(DATA PROVIDED begins)

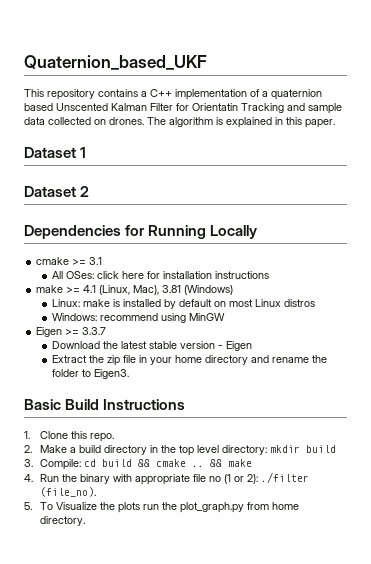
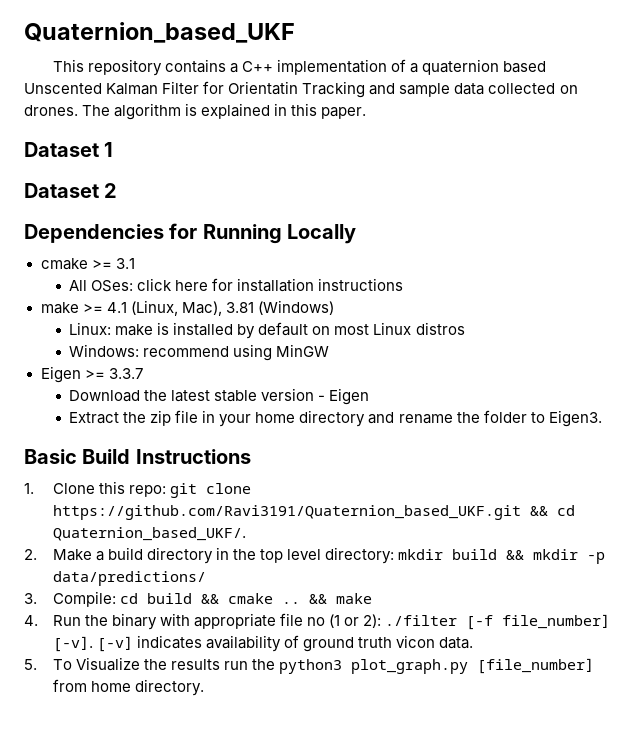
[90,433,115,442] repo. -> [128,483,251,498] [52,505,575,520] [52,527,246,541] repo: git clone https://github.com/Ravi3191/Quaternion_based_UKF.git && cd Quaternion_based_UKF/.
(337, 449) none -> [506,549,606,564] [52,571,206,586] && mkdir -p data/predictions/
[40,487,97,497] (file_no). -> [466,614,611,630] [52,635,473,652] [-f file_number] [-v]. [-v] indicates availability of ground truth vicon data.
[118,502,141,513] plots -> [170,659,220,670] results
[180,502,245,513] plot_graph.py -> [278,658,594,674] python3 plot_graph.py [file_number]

(DATA PROVIDED ends)

--- WORK ORDER ---
Please write out all the data again word for word, but not the pictures.

--- SOLUTION FOR THIS TASK ---
[90,433,115,442] repo. -> [128,483,251,498] [52,505,575,520] [52,527,246,541] repo: git clone https://github.com/Ravi3191/Quaternion_based_UKF.git && cd Quaternion_based_UKF/.
(337, 449) none -> [506,549,606,564] [52,571,206,586] && mkdir -p data/predictions/
[40,487,97,497] (file_no). -> [466,614,611,630] [52,635,473,652] [-f file_number] [-v]. [-v] indicates availability of ground truth vicon data.
[118,502,141,513] plots -> [170,659,220,670] results
[180,502,245,513] plot_graph.py -> [278,658,594,674] python3 plot_graph.py [file_number]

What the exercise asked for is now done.